Task> Scan the listing below. Return every line containing the string "italic".

Task material>
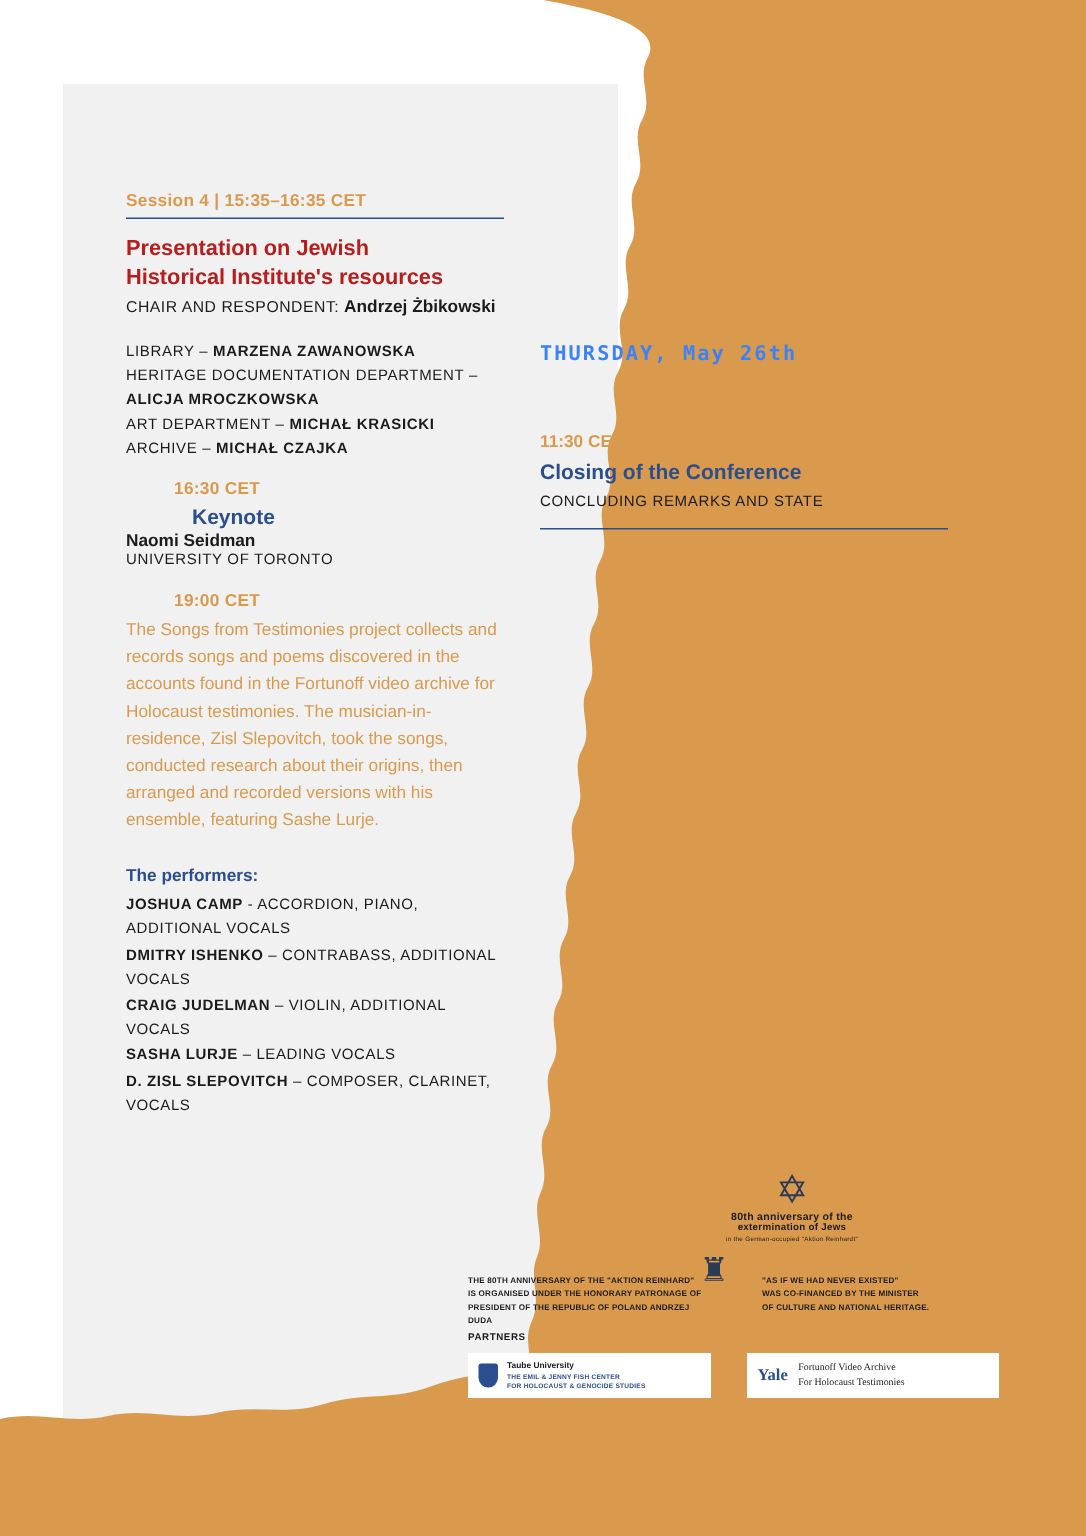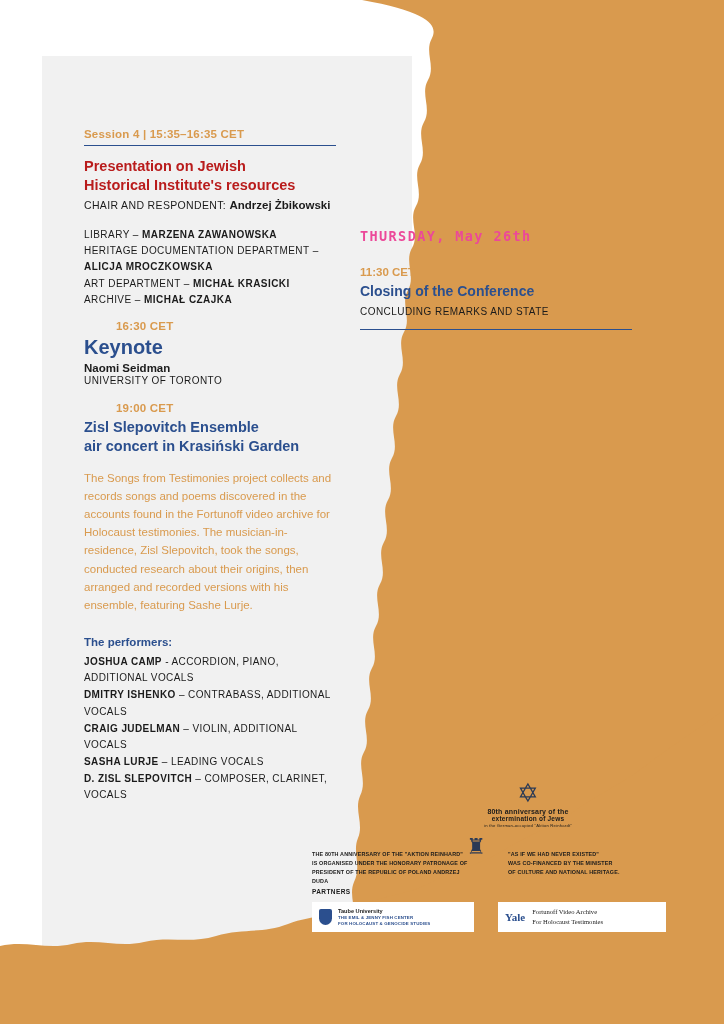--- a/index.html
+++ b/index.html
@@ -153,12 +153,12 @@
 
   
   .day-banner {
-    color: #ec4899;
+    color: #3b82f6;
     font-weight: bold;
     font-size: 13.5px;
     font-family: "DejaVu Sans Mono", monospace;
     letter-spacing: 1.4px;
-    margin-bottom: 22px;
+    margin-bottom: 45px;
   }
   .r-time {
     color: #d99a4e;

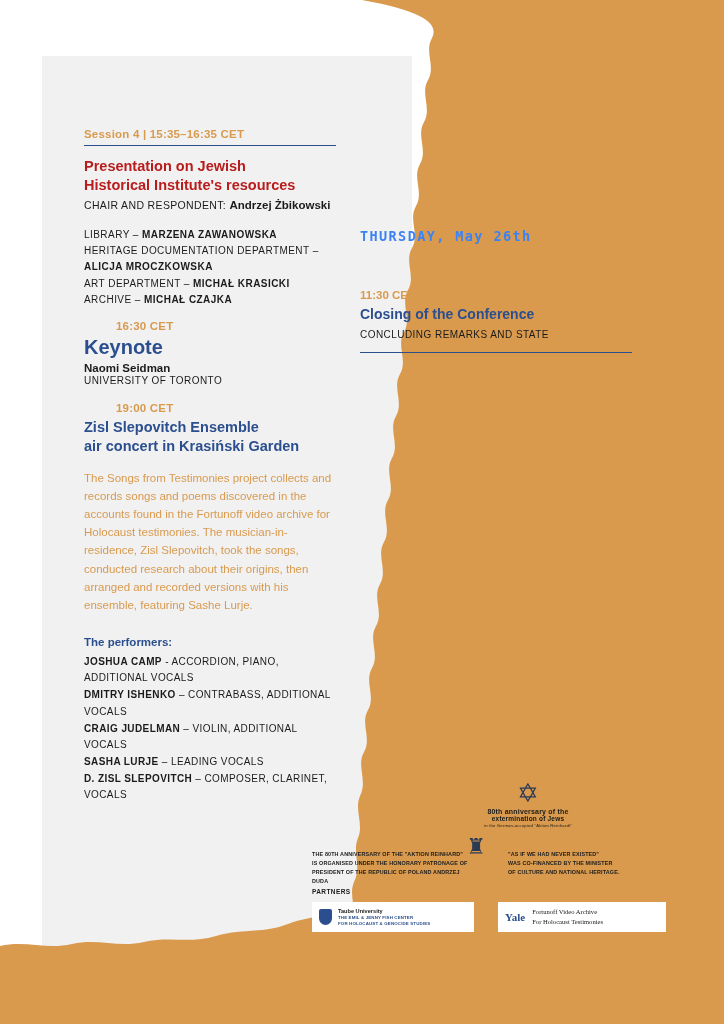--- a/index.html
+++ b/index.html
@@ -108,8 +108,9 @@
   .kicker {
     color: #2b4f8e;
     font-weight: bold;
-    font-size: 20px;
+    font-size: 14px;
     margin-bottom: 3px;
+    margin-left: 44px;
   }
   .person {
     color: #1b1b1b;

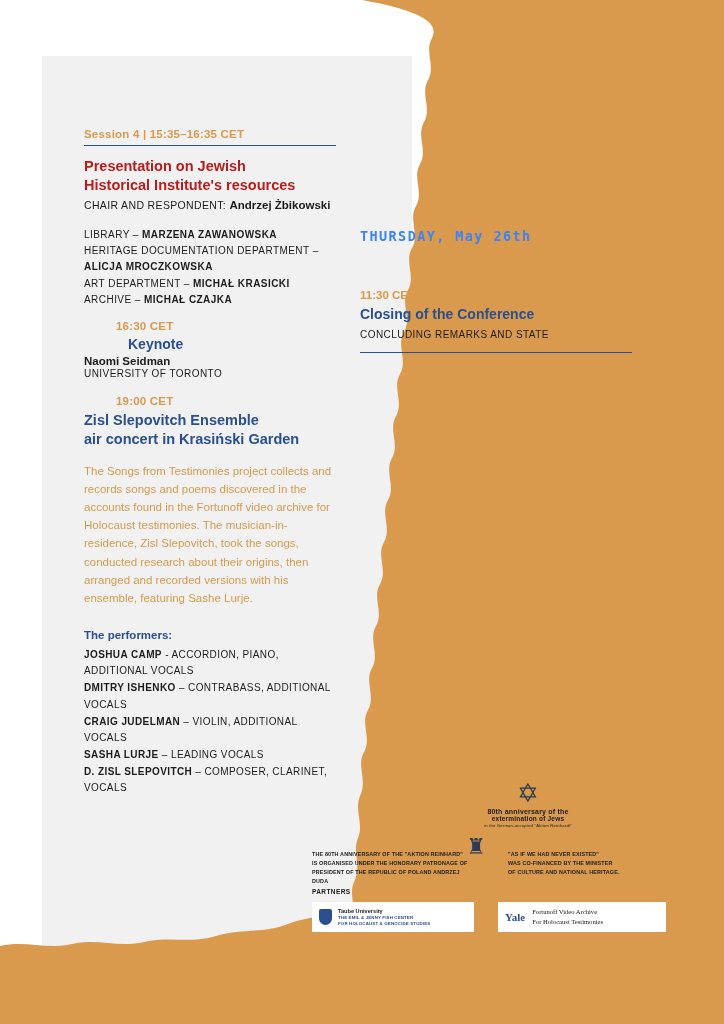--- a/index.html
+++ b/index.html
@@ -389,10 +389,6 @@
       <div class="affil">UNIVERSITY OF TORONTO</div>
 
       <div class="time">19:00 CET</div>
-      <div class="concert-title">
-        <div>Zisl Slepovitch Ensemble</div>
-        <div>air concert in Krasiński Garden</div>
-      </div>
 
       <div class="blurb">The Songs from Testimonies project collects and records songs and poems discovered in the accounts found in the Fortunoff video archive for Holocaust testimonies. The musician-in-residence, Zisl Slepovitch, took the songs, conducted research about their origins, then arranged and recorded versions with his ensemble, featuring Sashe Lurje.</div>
==
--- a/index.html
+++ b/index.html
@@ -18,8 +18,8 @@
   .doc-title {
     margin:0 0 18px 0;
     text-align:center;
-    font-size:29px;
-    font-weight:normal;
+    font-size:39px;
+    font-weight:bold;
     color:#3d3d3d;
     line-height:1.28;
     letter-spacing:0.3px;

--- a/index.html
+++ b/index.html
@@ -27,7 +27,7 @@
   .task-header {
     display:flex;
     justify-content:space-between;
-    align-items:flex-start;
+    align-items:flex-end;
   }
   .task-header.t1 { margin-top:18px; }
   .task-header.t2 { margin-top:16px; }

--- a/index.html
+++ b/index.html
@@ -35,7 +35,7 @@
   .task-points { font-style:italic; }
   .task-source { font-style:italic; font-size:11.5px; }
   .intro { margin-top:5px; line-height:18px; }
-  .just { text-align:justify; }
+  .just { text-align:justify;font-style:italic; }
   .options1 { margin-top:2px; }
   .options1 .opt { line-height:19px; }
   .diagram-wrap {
* * *
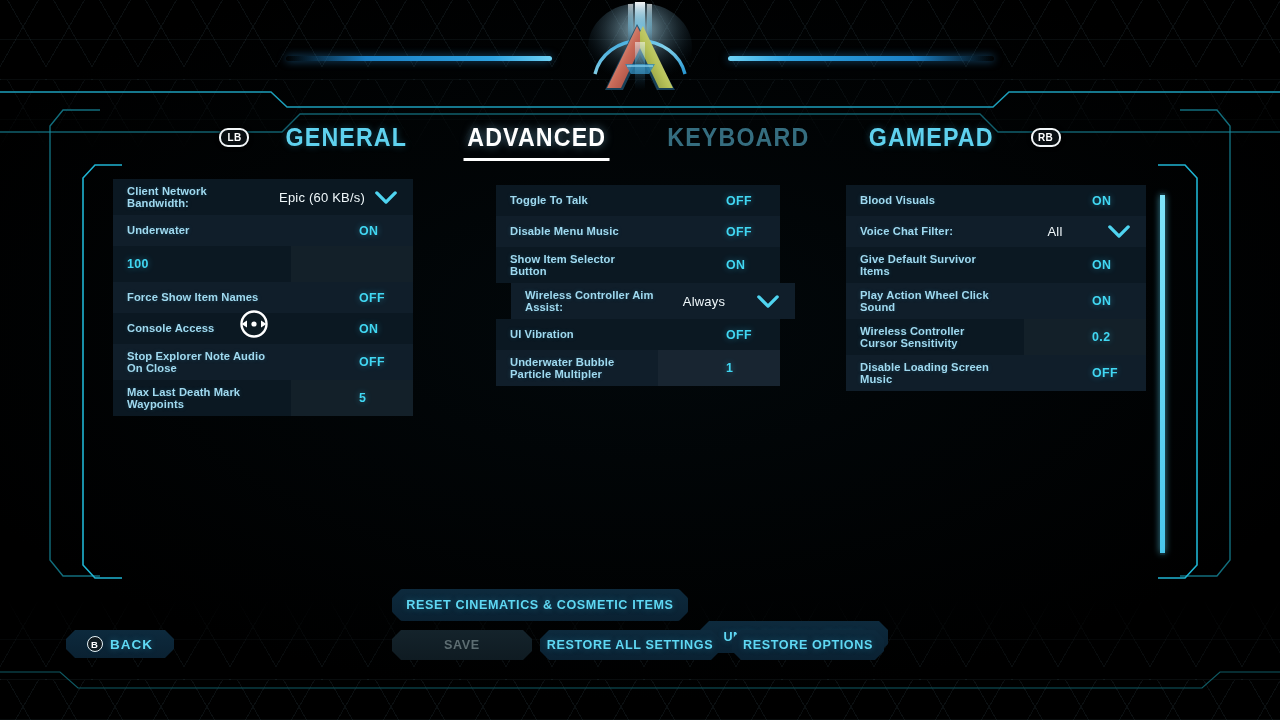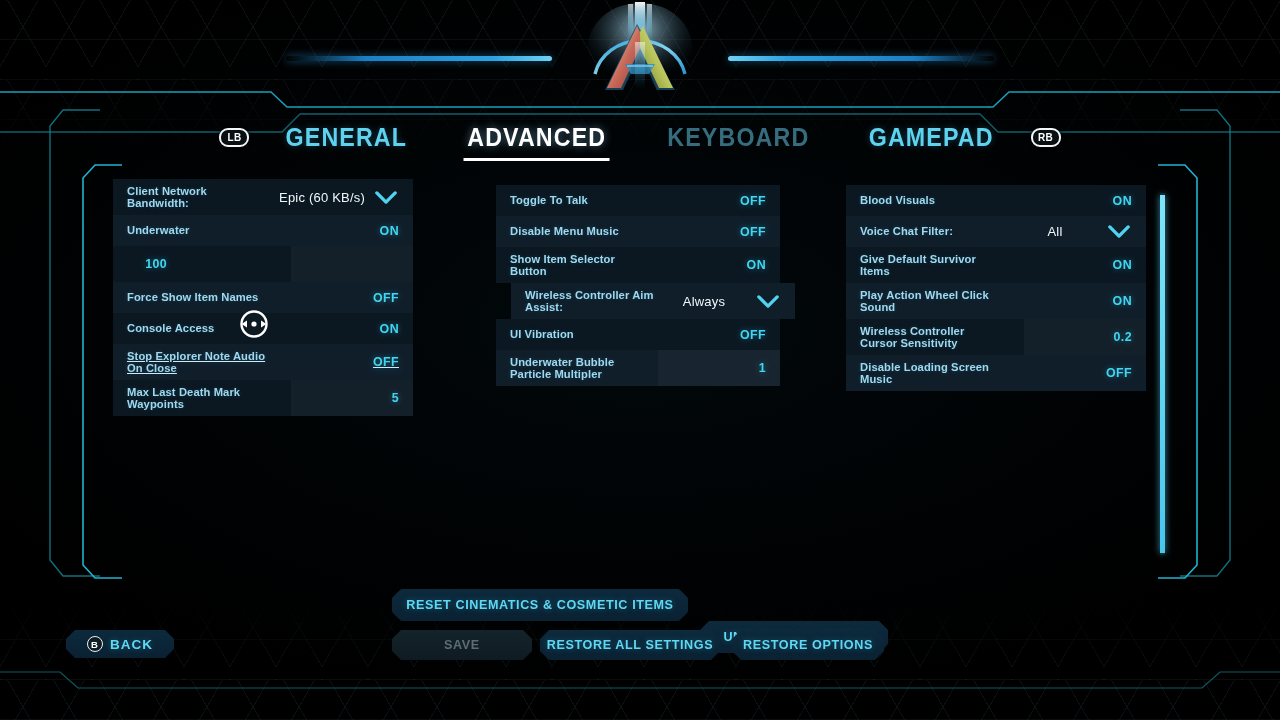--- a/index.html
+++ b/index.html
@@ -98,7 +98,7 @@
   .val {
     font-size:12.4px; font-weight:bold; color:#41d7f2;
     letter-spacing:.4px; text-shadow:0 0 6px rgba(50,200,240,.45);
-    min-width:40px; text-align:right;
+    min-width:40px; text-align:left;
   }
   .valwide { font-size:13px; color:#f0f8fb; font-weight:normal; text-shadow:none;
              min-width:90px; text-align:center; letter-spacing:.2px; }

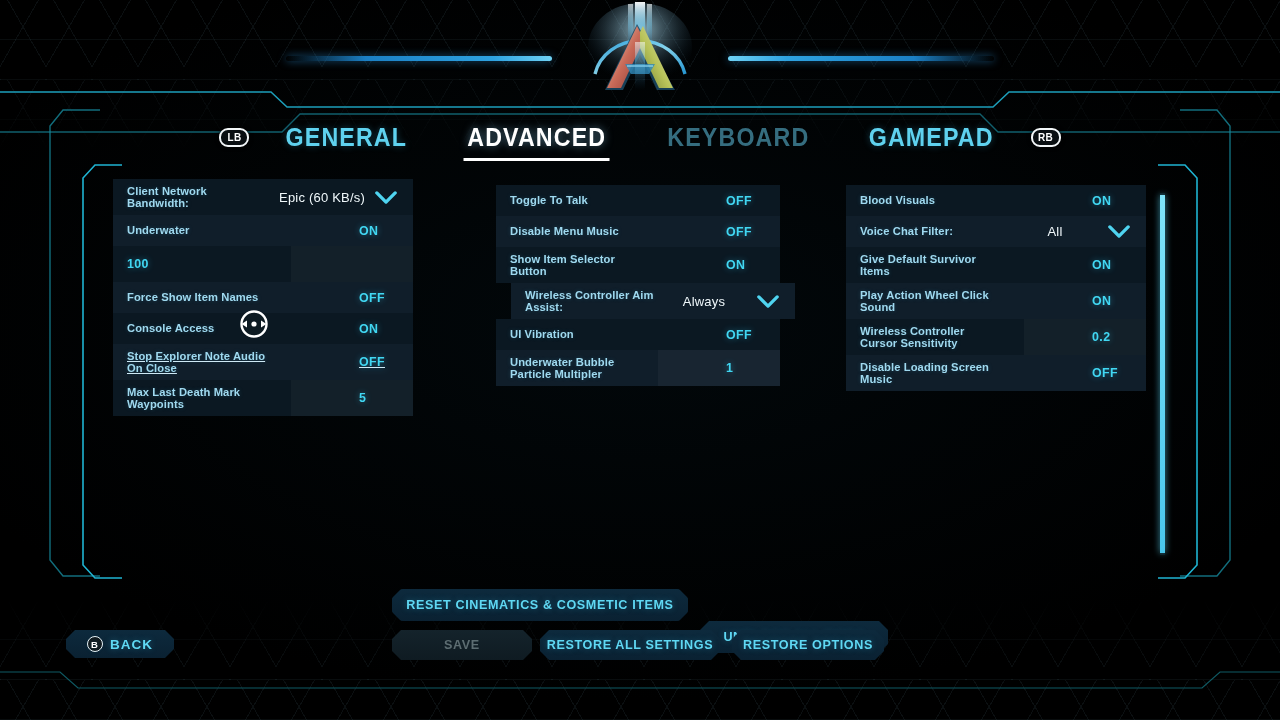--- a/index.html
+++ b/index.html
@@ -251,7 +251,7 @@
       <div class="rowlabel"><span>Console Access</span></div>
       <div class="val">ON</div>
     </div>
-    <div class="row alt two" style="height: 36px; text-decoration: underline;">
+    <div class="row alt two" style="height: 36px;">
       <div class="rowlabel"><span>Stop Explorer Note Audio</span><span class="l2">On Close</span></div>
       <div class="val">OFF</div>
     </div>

Reply to the task>
   .task-points { font-style:italic; }
   .task-source { font-style:italic; font-size:11.5px; }
+  .just { text-align:justify;font-style:italic; }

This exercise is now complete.